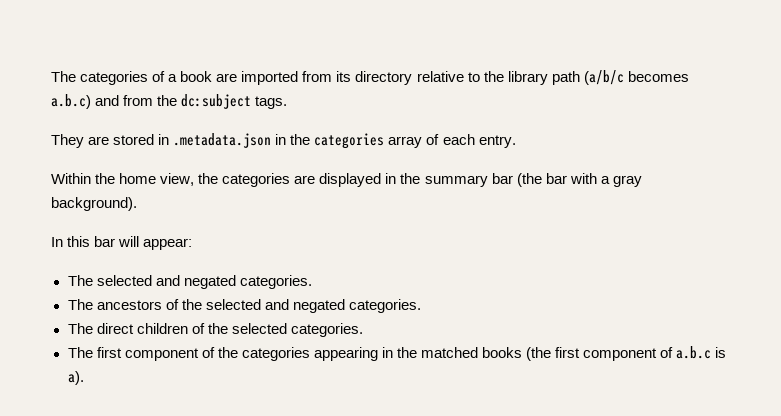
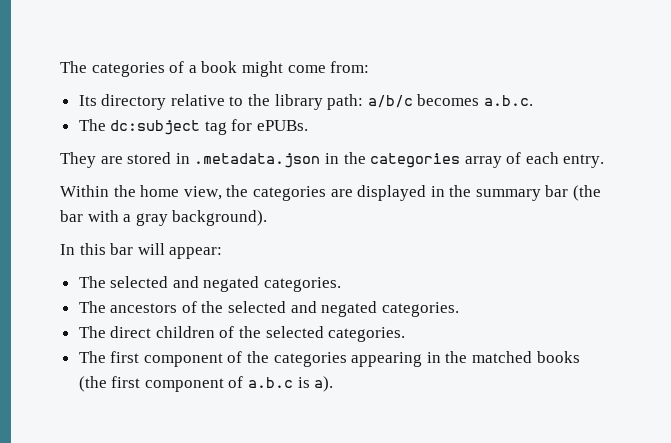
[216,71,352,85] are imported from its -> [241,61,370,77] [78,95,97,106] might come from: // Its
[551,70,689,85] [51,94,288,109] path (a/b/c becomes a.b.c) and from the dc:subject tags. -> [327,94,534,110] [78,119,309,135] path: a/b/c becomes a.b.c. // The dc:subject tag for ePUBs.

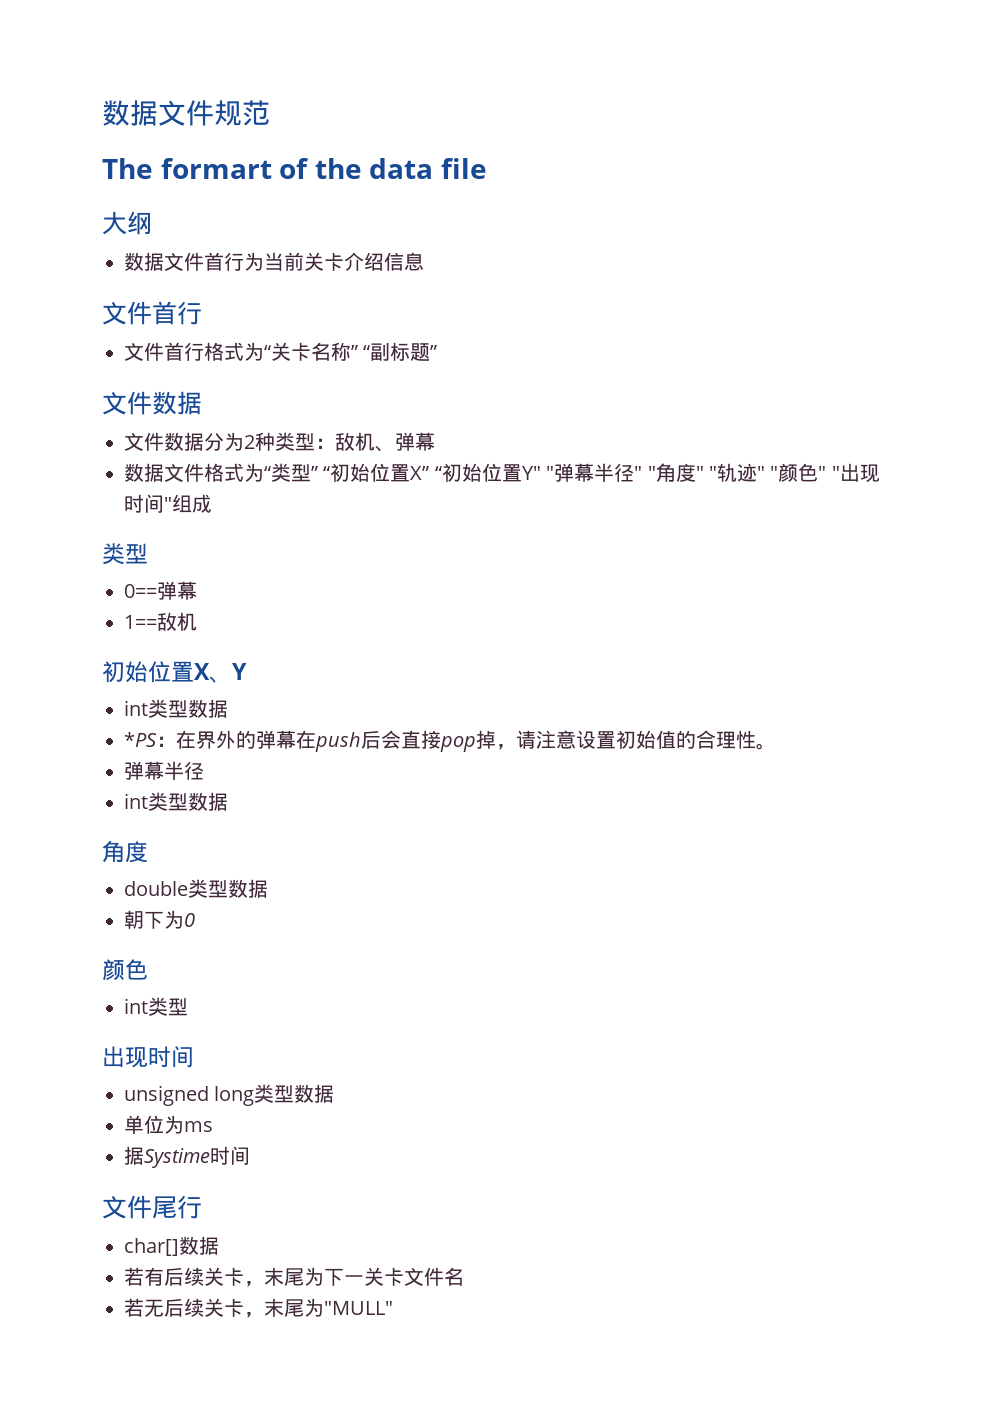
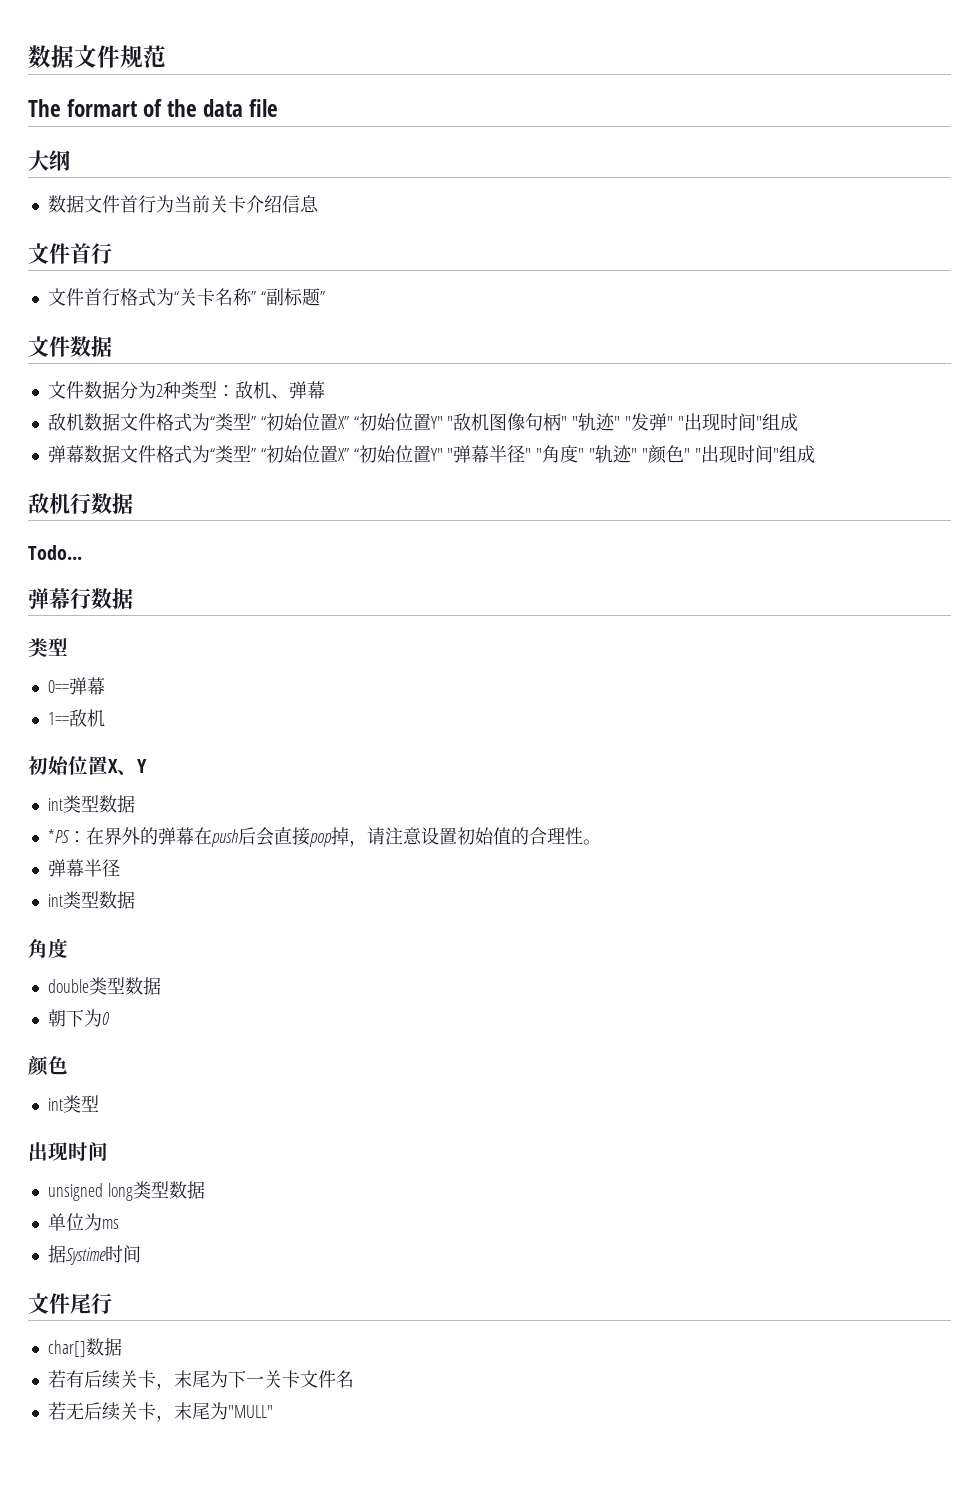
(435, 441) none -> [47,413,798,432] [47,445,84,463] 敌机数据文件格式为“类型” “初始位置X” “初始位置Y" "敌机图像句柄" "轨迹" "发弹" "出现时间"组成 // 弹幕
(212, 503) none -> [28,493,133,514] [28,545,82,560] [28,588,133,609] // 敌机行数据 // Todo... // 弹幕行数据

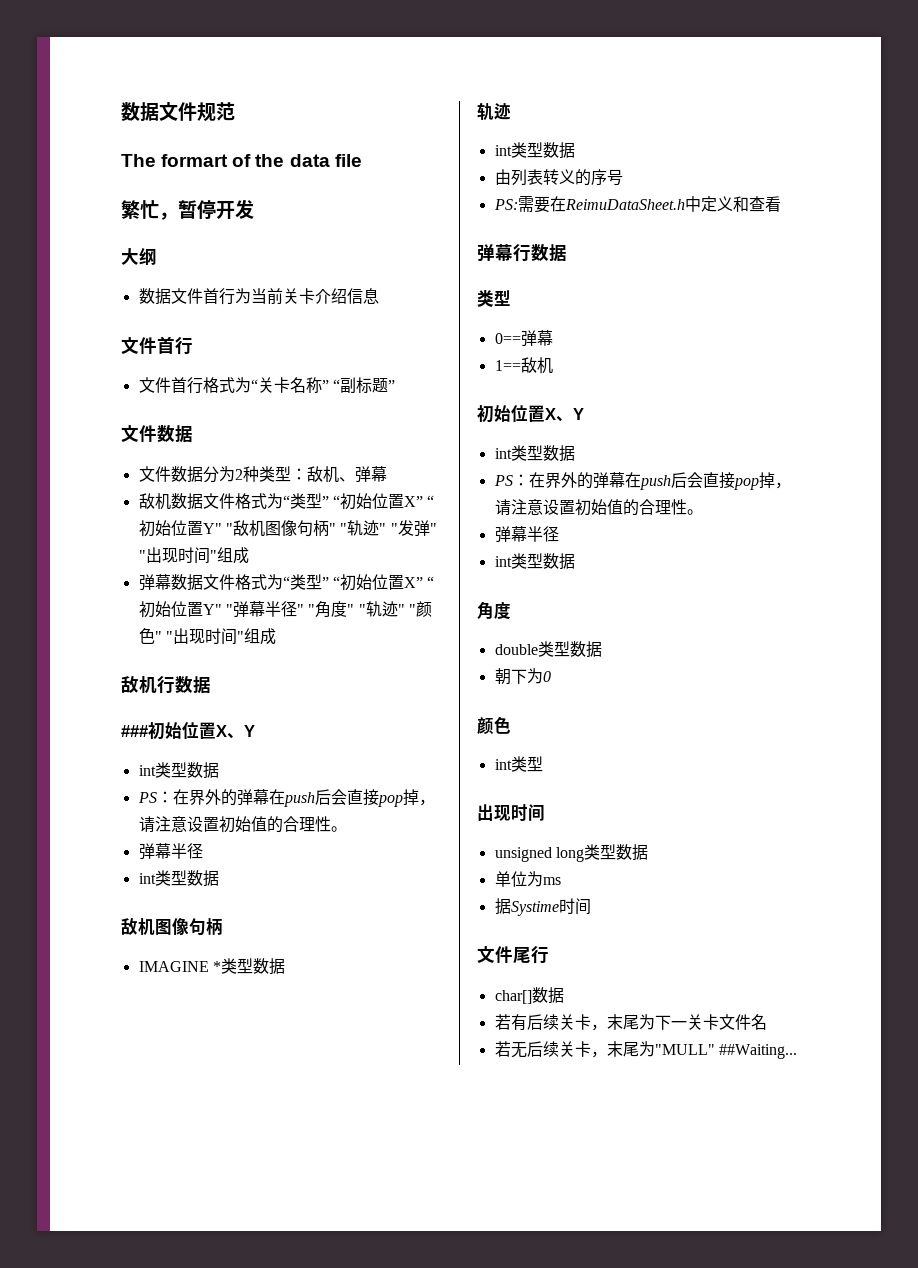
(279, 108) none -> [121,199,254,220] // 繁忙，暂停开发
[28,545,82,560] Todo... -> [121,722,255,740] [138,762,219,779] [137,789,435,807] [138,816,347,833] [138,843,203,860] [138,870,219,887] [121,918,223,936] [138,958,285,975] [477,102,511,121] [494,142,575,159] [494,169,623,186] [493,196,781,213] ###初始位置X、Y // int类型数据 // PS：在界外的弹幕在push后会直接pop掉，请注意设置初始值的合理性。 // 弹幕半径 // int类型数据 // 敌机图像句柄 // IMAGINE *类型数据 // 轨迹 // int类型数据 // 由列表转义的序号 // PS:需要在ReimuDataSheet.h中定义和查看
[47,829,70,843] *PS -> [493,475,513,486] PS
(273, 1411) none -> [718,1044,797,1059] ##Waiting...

——

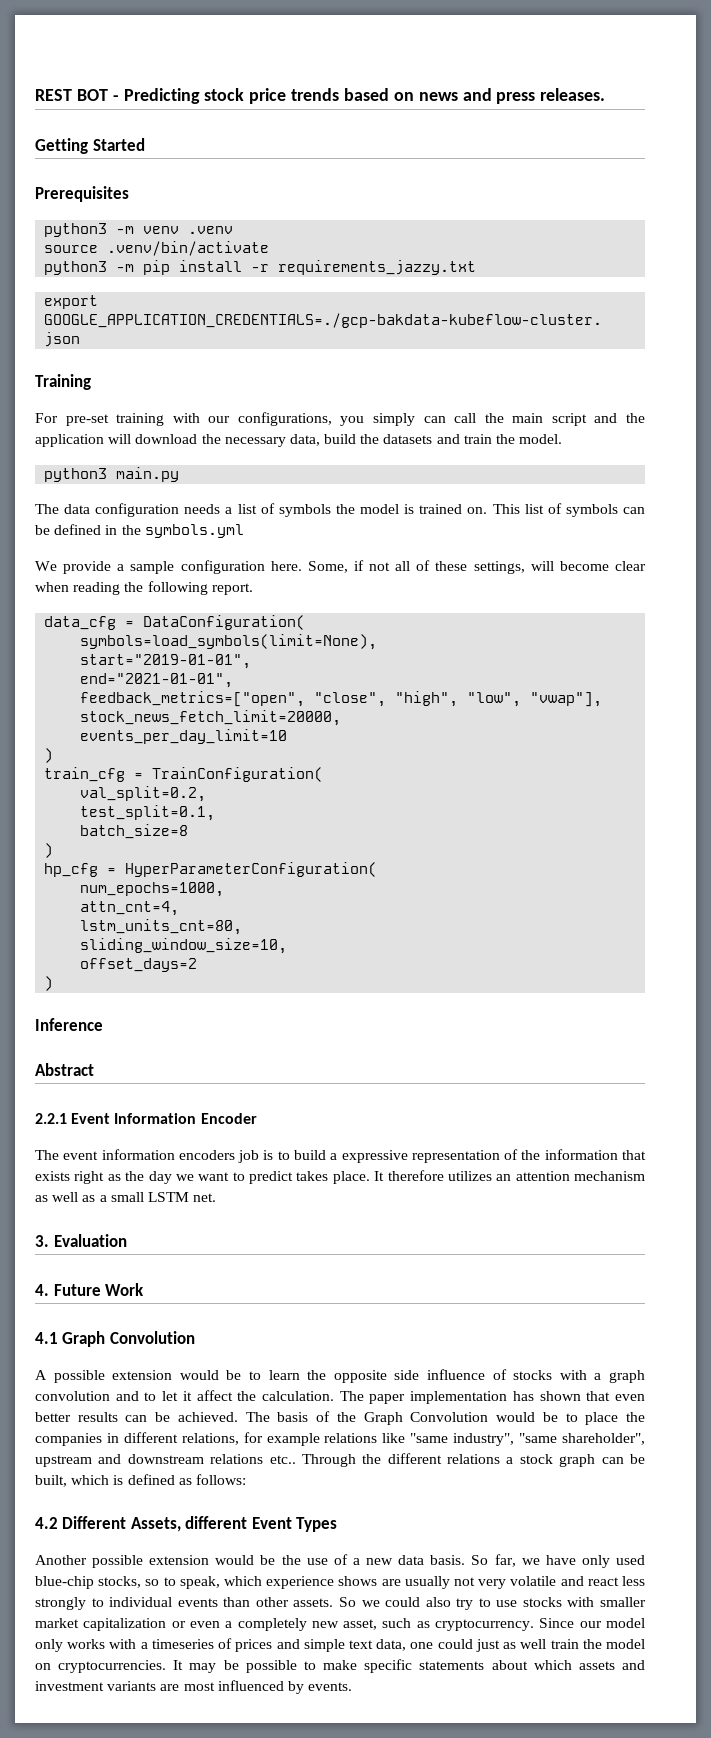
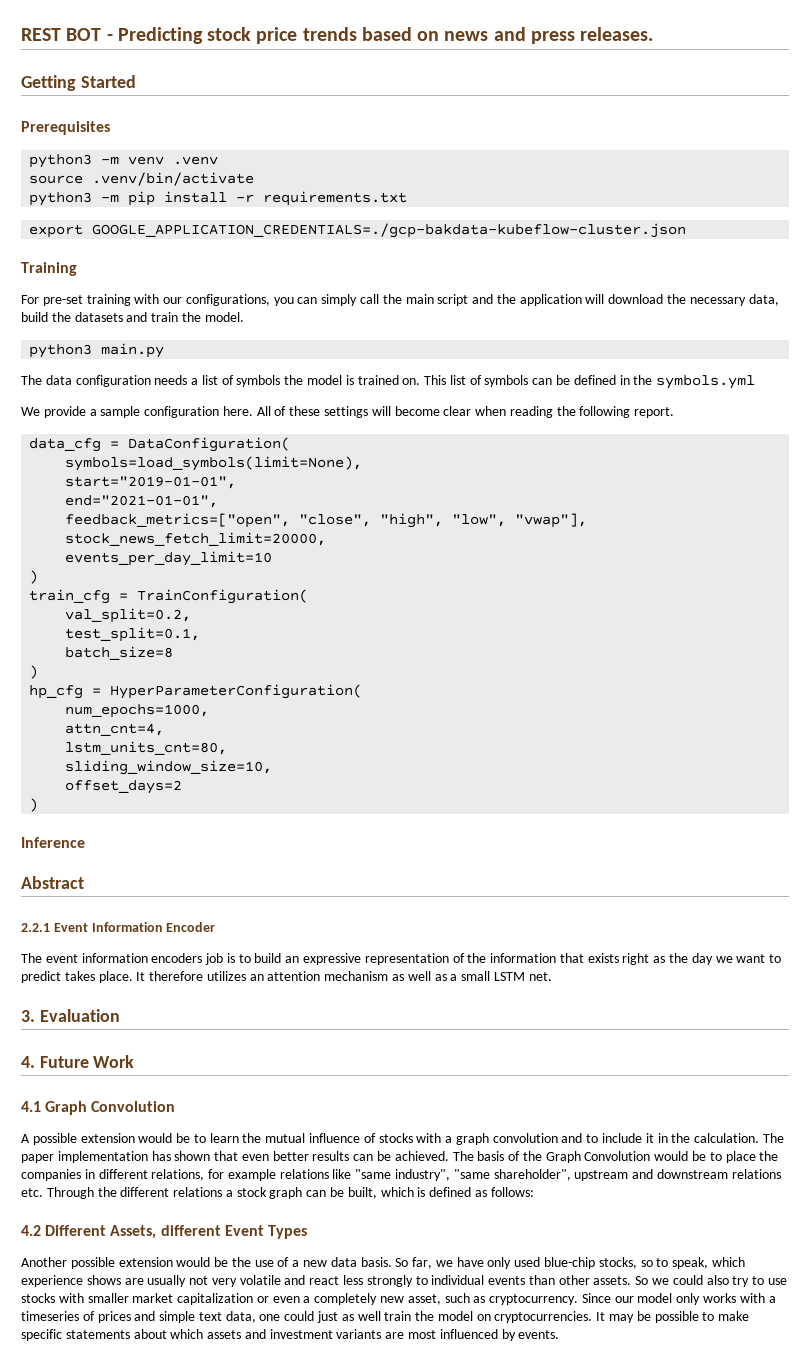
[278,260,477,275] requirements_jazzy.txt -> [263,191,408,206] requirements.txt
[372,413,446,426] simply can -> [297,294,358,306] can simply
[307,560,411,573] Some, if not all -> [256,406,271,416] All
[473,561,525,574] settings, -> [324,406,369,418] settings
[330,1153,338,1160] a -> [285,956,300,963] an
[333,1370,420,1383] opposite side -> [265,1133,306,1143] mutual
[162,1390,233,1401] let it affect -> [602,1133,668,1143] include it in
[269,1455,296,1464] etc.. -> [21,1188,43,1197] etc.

——

GOAL OF THE EXERCISE | In the listing above, locate the line containing "[28,545,82,560] Todo... ->" and the line containing "(273, 1411) none". Extract those two lines and every line between them, exactly as written, and only those.

RESULT OF THE EXERCISE |
[28,545,82,560] Todo... -> [121,722,255,740] [138,762,219,779] [137,789,435,807] [138,816,347,833] [138,843,203,860] [138,870,219,887] [121,918,223,936] [138,958,285,975] [477,102,511,121] [494,142,575,159] [494,169,623,186] [493,196,781,213] ###初始位置X、Y // int类型数据 // PS：在界外的弹幕在push后会直接pop掉，请注意设置初始值的合理性。 // 弹幕半径 // int类型数据 // 敌机图像句柄 // IMAGINE *类型数据 // 轨迹 // int类型数据 // 由列表转义的序号 // PS:需要在ReimuDataSheet.h中定义和查看
[47,829,70,843] *PS -> [493,475,513,486] PS
(273, 1411) none -> [718,1044,797,1059] ##Waiting...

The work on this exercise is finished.